Meanwhile IAEA has also widened its definitional understanding in discussing safety culture:

“Safety Culture is also an amalgamation of values, standards, morals and norms of acceptable behaviour. Therefore, safety culture has to be inherent in the thoughts and actions of all the individuals at every level in an organization” (IAEA, 1998, pp. 3).

In a next step it seems necessary to clarify the relationships of the concept of safety climate to safety culture. Safety climate is defined as "a summary of molar perceptions that employees share about their work environment” (Zohar, 1980, p.96) and its emergence in safety literature is mainly based on questionnaire research. In a rather comprehensive review of theory and research on safety culture and safety climate Guldenmund concludes that safety climate “has come to mean more and more the overt manifestation of culture within an organisation”. Therefore, climate follows naturally from culture or, put another way, organisational culture being the causal basis of organisational climate denoting mainly “the aggregated attitudes of its members” (Guldenmund, 2000, pp. 221-222).
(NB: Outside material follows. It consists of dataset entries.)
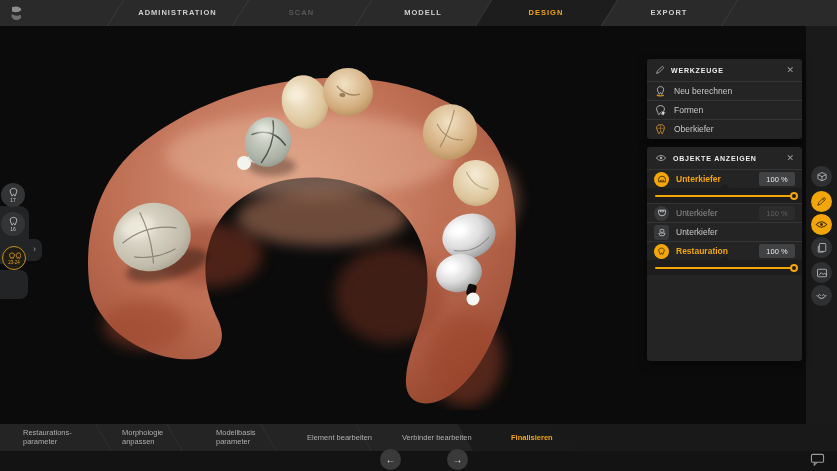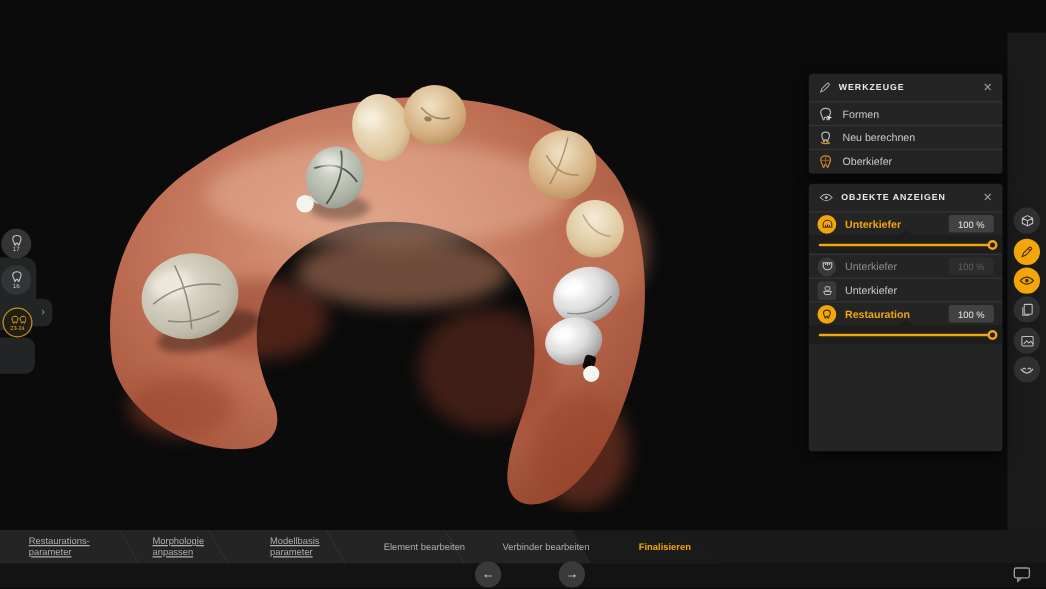--- a/index.html
+++ b/index.html
@@ -69,33 +69,51 @@
   .ic-badge.orange{background:#f2a60a;}
 
   
   .steps-wrap{position:absolute;left:0;top:424px;width:837px;height:27px;background:#191919;}
   .steps-band{position:absolute;left:0;top:0;width:620px;height:27px;background:#242425;
               clip-path:polygon(0 0,546px 0,577px 100%,0 100%);}
   .step-active-bg{position:absolute;left:0;top:0;width:620px;height:27px;background:#1a1a1b;
               clip-path:polygon(458px 0,546px 0,577px 100%,473px 100%);}
   .stepsep{position:absolute;top:0;height:27px;width:1px;background:#303031;transform:skewX(30deg);}
   .step{position:absolute;font-size:7.5px;line-height:9px;color:#aeaeae;cursor:pointer;}
-  .step.one{top:9px;} .step.two{top:4px;text-decoration:underline;}
+  .step.one{top:9px;} .step.two{top:4px;}
   .step.active{color:#f2a60a;font-weight:bold;}
 
   .bottom{position:absolute;left:0;top:451px;width:837px;height:20px;background:#131313;}
   .navbtn{position:absolute;top:-2px;width:21px;height:21px;border-radius:50%;background:#3a3a3b;
           color:#e6e6e6;font-size:10px;line-height:21px;text-align:center;cursor:pointer;}
   .chat{position:absolute;right:12px;top:2px;cursor:pointer;}
 </style>
 </head>
 <body>
 
 <div class="screen">
 
+  <header class="topbar">
+    <svg class="logo" width="17" height="17" viewBox="0 0 17 17">
+      <path d="M4,2 Q12,0 13.5,5 Q9.5,8.5 4,6.5 Z" fill="#8d8d8d"></path>
+      <path d="M3.5,9 Q3,15.5 10,15 Q14.5,13.5 12.5,9.8 Q8,11.8 3.5,9 Z" fill="#6f6f6f"></path>
+    </svg>
+    <div class="tab-active-bg" style="left:483px;width:126px;"></div>
+    <div class="tabsep" style="left:115px;"></div>
+    <div class="tabsep" style="left:240px;"></div>
+    <div class="tabsep" style="left:363px;"></div>
+    <div class="tabsep" style="left:483px;"></div>
+    <div class="tabsep" style="left:609px;"></div>
+    <div class="tabsep" style="left:729px;"></div>
+    <div class="tab" style="left:115px;width:125px;">ADMINISTRATION</div>
+    <div class="tab dim" style="left:240px;width:123px;">SCAN</div>
+    <div class="tab" style="left:363px;width:120px;">MODELL</div>
+    <div class="tab active" style="left:483px;width:126px;">DESIGN</div>
+    <div class="tab" style="left:609px;width:120px;">EXPORT</div>
+  </header>
 
   <main class="canvas">
     <div class="rail"></div>
 
     <svg viewBox="0 0 480 370" style="position:absolute;left:60px;top:14px;width:480px;height:370px;">
       <defs>
         <radialGradient id="gum" cx="45%" cy="35%" r="75%">
           <stop offset="0%" stop-color="#dc9c80"></stop>
             <stop offset="55%" stop-color="#bd6d52"></stop>
             <stop offset="100%" stop-color="#97482f"></stop>
@@ -260,32 +278,32 @@
     <section class="panel" id="tools-panel">
       <div class="phead">
         <svg width="10" height="10" viewBox="0 0 16 16">
           <path d="M2.5,13.5 L4,9.5 L10.5,3 a1.7,1.7 0 0 1 2.5,2.5 L6.5,12 Z" fill="none" stroke="#b3b3b3" stroke-width="1.3"></path>
         </svg>
         <span class="ptitle">WERKZEUGE</span>
         <span class="pclose">✕</span>
       </div>
       <div class="prow">
         <svg width="13" height="13" viewBox="0 0 16 16">
-          <path d="M3.2,6 C3.2,3.2 5.5,2 8,2 C10.5,2 12.8,3.2 12.8,6 C12.8,8 11.8,9.2 11.2,10.6 C10.8,13.4 9.6,14.4 9.2,11.8 C9,10.4 7,10.4 6.8,11.8 C6.4,14.4 5.2,13.4 4.8,10.6 C4.2,9.2 3.2,8 3.2,6 Z" fill="none" stroke="#b3b3b3" stroke-width="1.2"></path>
-          <path d="M9,9 l5.5,2 l-2.2,.8 l-.8,2.2 z" fill="#e8e8e8"></path>
-        </svg>
-        <span class="lbl">Formen</span>
-      </div>
-      <div class="prow">
-        <svg width="13" height="13" viewBox="0 0 16 16">
           <path d="M4.2,5.5 C4.2,3 6,2 8,2 C10,2 11.8,3 11.8,5.5 C11.8,7.3 11,8.2 10.5,9.4 C10.2,11.6 9.3,12.4 9,10.3 C8.8,9.2 7.2,9.2 7,10.3 C6.7,12.4 5.8,11.6 5.5,9.4 C5,8.2 4.2,7.3 4.2,5.5 Z" fill="none" stroke="#b3b3b3" stroke-width="1.2"></path>
           <path d="M3.5,12 a5,2.8 0 0 0 8,.5" fill="none" stroke="#d79416" stroke-width="1.4"></path>
           <path d="M11.8,14.2 l.3,-2.2 l-2.2,.3 z" fill="#d79416"></path>
         </svg>
         <span class="lbl">Neu berechnen</span>
+      </div>
+      <div class="prow">
+        <svg width="13" height="13" viewBox="0 0 16 16">
+          <path d="M3.2,6 C3.2,3.2 5.5,2 8,2 C10.5,2 12.8,3.2 12.8,6 C12.8,8 11.8,9.2 11.2,10.6 C10.8,13.4 9.6,14.4 9.2,11.8 C9,10.4 7,10.4 6.8,11.8 C6.4,14.4 5.2,13.4 4.8,10.6 C4.2,9.2 3.2,8 3.2,6 Z" fill="none" stroke="#b3b3b3" stroke-width="1.2"></path>
+          <path d="M9,9 l5.5,2 l-2.2,.8 l-.8,2.2 z" fill="#e8e8e8"></path>
+        </svg>
+        <span class="lbl">Formen</span>
       </div>
       <div class="prow">
         <svg width="13" height="13" viewBox="0 0 16 16">
           <path d="M3.2,6 C3.2,3.2 5.5,2 8,2 C10.5,2 12.8,3.2 12.8,6 C12.8,8 11.8,9.2 11.2,10.6 C10.8,13.4 9.6,14.4 9.2,11.8 C9,10.4 7,10.4 6.8,11.8 C6.4,14.4 5.2,13.4 4.8,10.6 C4.2,9.2 3.2,8 3.2,6 Z" fill="none" stroke="#c98b2e" stroke-width="1.2"></path>
           <path d="M4,6.5 h8 M8,2.5 v8" stroke="#c98b2e" stroke-width=".8" opacity=".8"></path>
         </svg>
         <span class="lbl">Oberkiefer</span>
       </div>
     </section>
Organisational culture may then be considered a socially shared, holistic and faceted (multi-dimensional) concept, providing a collective frame of reference for action. This assumption finds support by the work of Edgar Schein (1992), who differentiates the concept as being constituted by three different layers (see figure 1).

Artifacts and human behavior

Espoused values, norms and attitudes

Basic underlying beliefs

Figure 1: Model of organisational culture according to Schein (1992)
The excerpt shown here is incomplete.